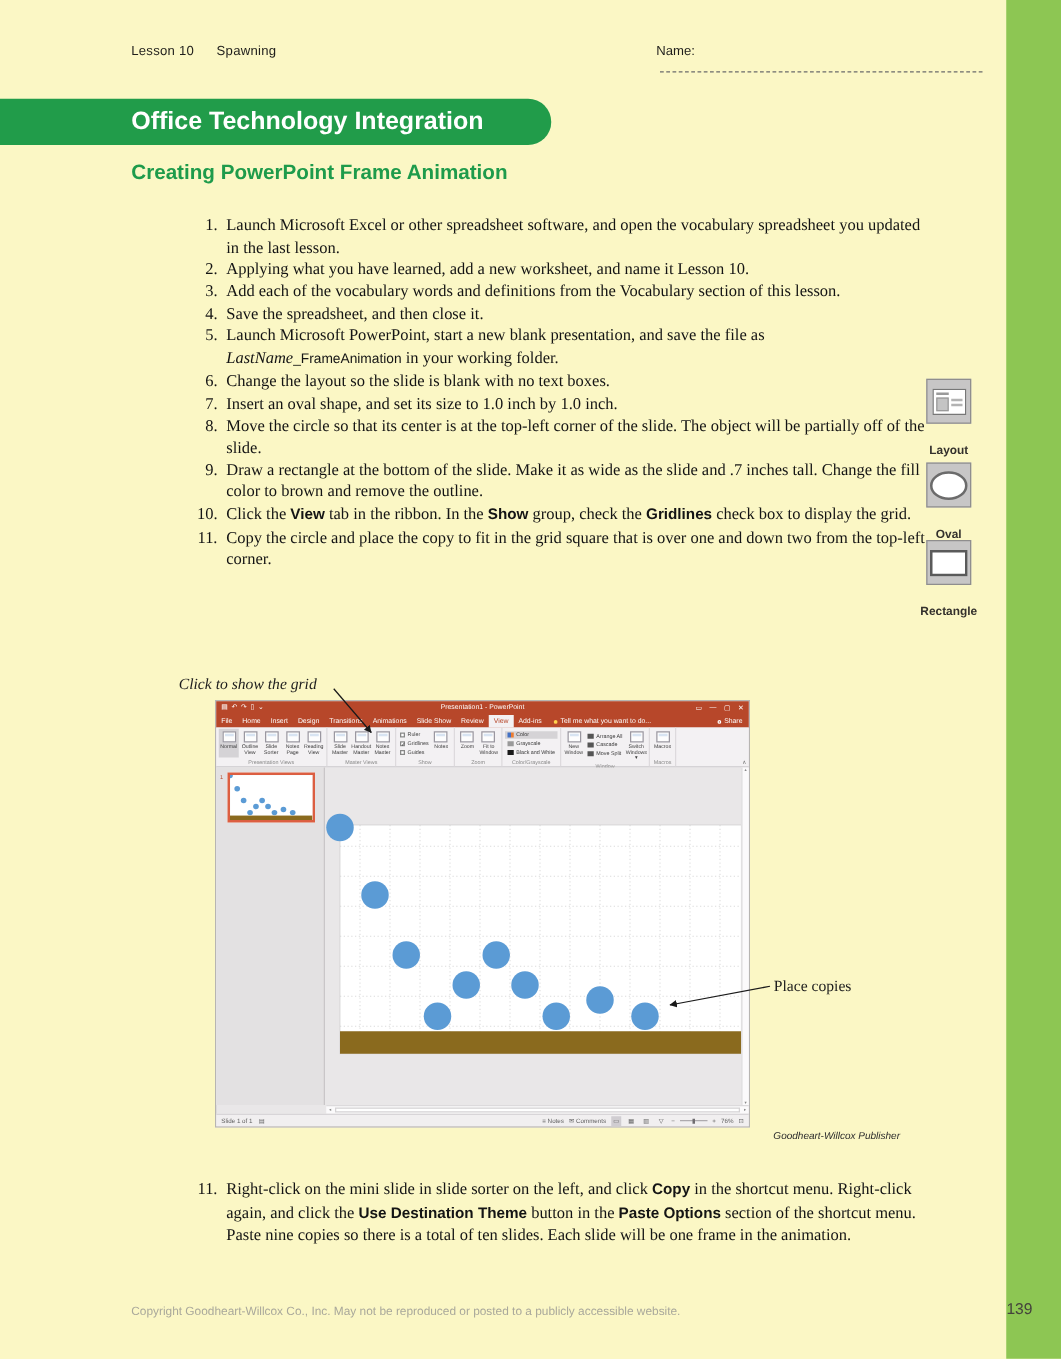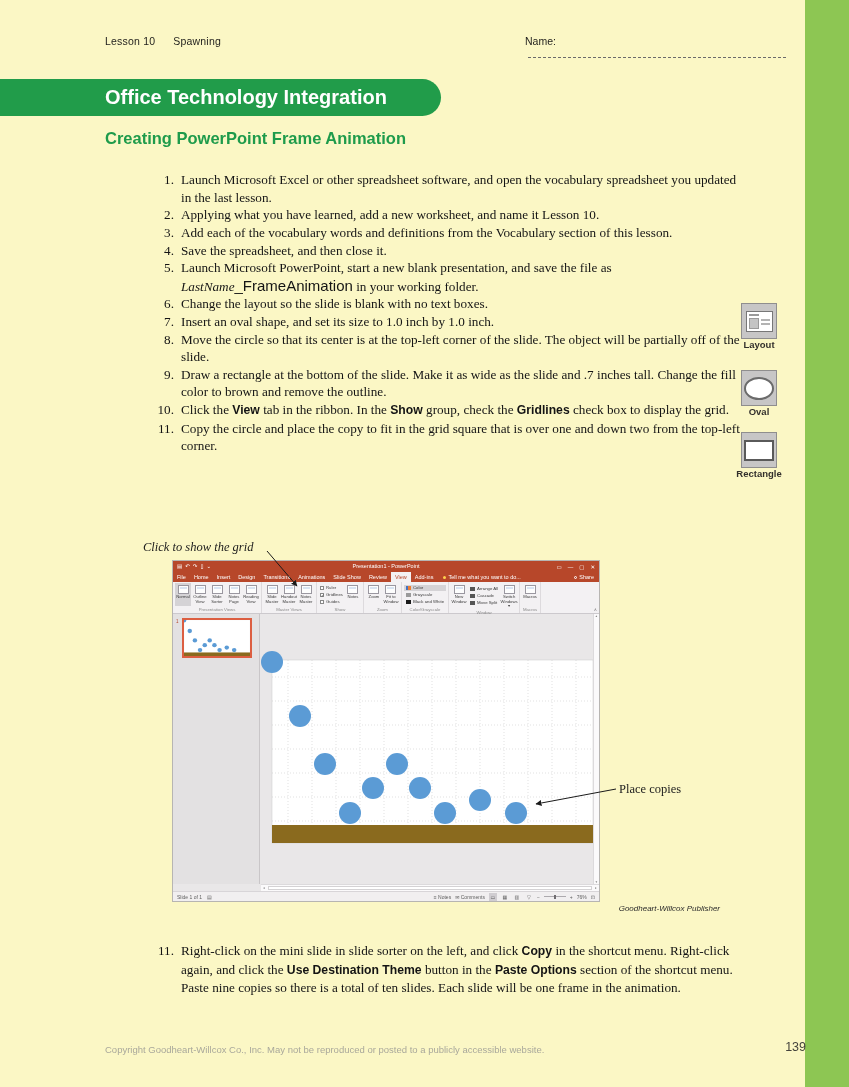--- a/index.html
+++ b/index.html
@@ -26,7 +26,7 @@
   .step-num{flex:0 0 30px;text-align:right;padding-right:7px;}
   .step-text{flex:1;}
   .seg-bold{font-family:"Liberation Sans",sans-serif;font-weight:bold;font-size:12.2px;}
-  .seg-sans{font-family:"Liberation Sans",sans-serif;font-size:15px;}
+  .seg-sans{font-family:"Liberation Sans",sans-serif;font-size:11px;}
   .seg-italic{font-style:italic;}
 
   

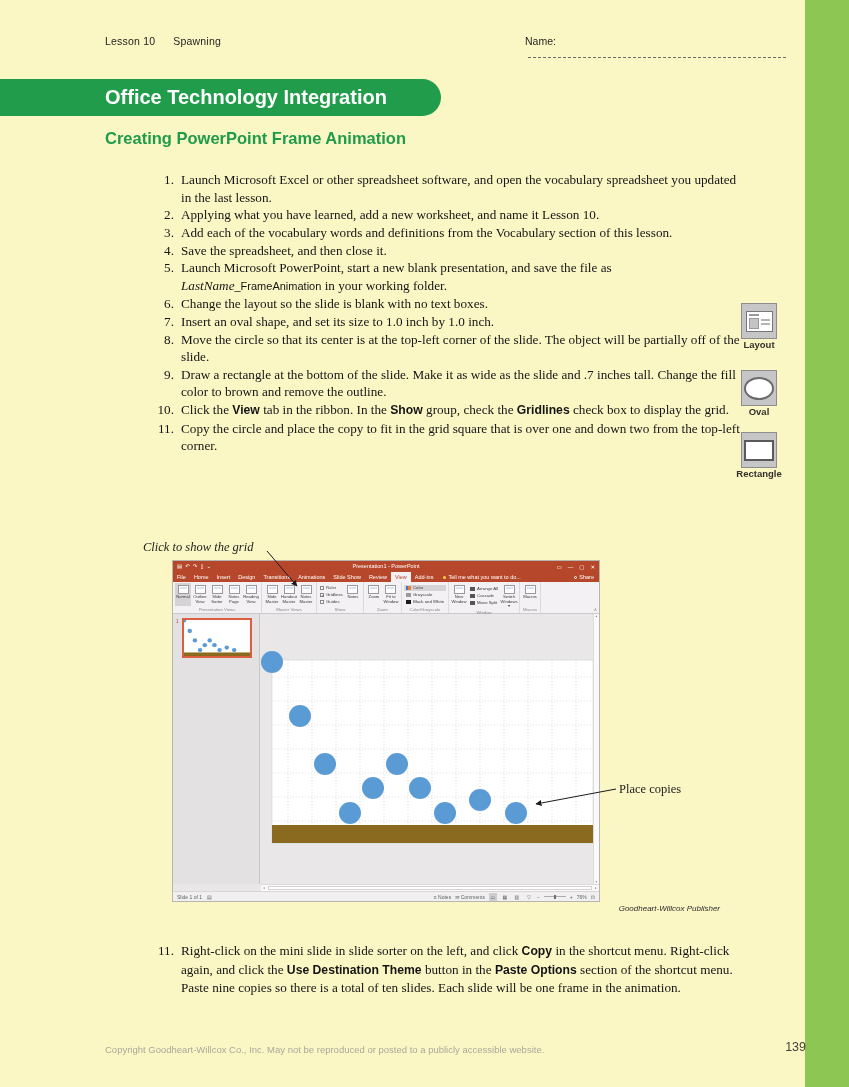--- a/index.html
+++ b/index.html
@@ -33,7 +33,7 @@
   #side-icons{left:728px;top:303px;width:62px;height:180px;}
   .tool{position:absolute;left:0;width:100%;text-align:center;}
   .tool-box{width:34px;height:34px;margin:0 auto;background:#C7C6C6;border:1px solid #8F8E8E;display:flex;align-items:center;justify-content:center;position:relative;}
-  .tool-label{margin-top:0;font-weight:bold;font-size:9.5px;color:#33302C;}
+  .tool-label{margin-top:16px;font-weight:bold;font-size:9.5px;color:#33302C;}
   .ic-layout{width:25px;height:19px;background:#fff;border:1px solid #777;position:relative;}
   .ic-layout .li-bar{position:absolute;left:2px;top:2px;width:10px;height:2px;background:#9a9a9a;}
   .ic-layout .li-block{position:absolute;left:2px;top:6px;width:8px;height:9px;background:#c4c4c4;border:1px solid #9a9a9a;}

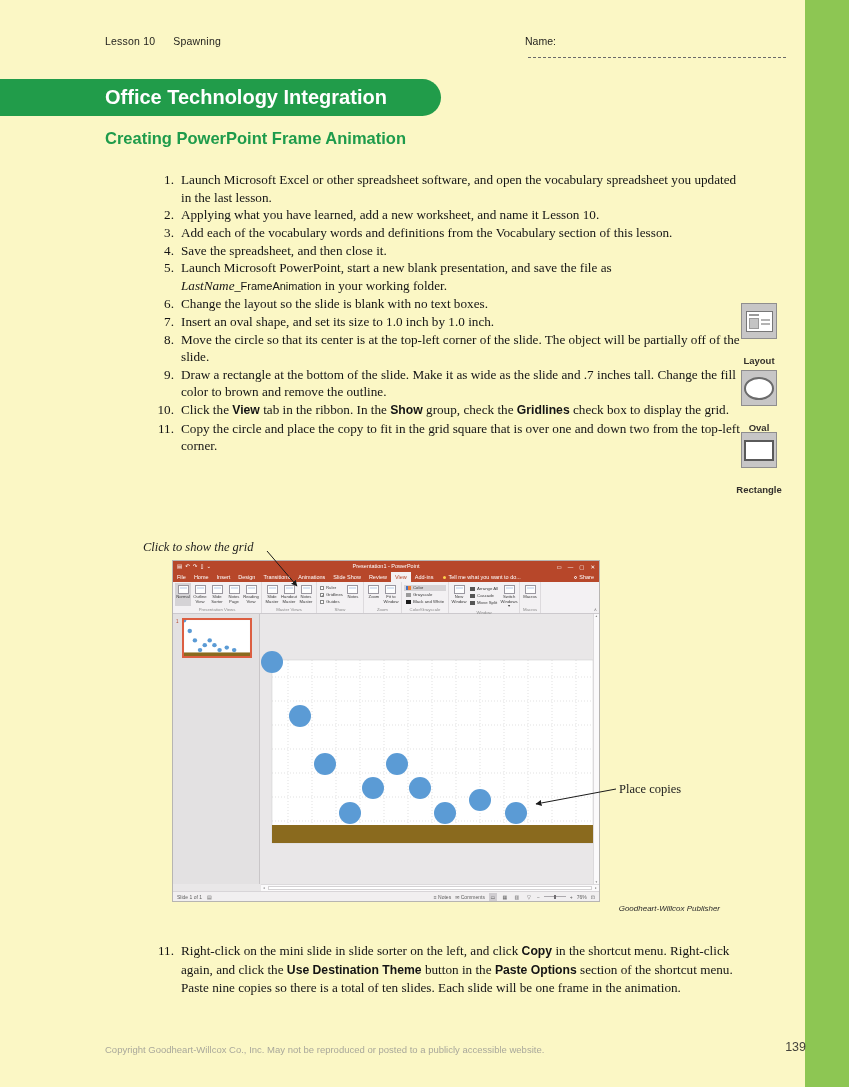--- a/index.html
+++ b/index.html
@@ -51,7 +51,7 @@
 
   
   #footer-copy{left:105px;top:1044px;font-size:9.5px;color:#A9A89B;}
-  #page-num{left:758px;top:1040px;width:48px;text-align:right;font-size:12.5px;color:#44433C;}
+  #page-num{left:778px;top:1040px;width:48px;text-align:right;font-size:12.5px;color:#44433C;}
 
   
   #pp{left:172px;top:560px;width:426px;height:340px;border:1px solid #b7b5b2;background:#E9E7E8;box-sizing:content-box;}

---

What to do :: Would you restate the listing word for word and leave every picture out?

Response to this exercise ::
--- a/index.html
+++ b/index.html
@@ -26,7 +26,7 @@
   .step-num{flex:0 0 30px;text-align:right;padding-right:7px;}
   .step-text{flex:1;}
   .seg-bold{font-family:"Liberation Sans",sans-serif;font-weight:bold;font-size:12.2px;}
-  .seg-sans{font-family:"Liberation Sans",sans-serif;font-size:15px;}
+  .seg-sans{font-family:"Liberation Sans",sans-serif;font-size:11px;}
   .seg-italic{font-style:italic;}
 
   

--- a/index.html
+++ b/index.html
@@ -33,7 +33,7 @@
   #side-icons{left:728px;top:303px;width:62px;height:180px;}
   .tool{position:absolute;left:0;width:100%;text-align:center;}
   .tool-box{width:34px;height:34px;margin:0 auto;background:#C7C6C6;border:1px solid #8F8E8E;display:flex;align-items:center;justify-content:center;position:relative;}
-  .tool-label{margin-top:0;font-weight:bold;font-size:9.5px;color:#33302C;}
+  .tool-label{margin-top:16px;font-weight:bold;font-size:9.5px;color:#33302C;}
   .ic-layout{width:25px;height:19px;background:#fff;border:1px solid #777;position:relative;}
   .ic-layout .li-bar{position:absolute;left:2px;top:2px;width:10px;height:2px;background:#9a9a9a;}
   .ic-layout .li-block{position:absolute;left:2px;top:6px;width:8px;height:9px;background:#c4c4c4;border:1px solid #9a9a9a;}

--- a/index.html
+++ b/index.html
@@ -51,7 +51,7 @@
 
   
   #footer-copy{left:105px;top:1044px;font-size:9.5px;color:#A9A89B;}
-  #page-num{left:758px;top:1040px;width:48px;text-align:right;font-size:12.5px;color:#44433C;}
+  #page-num{left:778px;top:1040px;width:48px;text-align:right;font-size:12.5px;color:#44433C;}
 
   
   #pp{left:172px;top:560px;width:426px;height:340px;border:1px solid #b7b5b2;background:#E9E7E8;box-sizing:content-box;}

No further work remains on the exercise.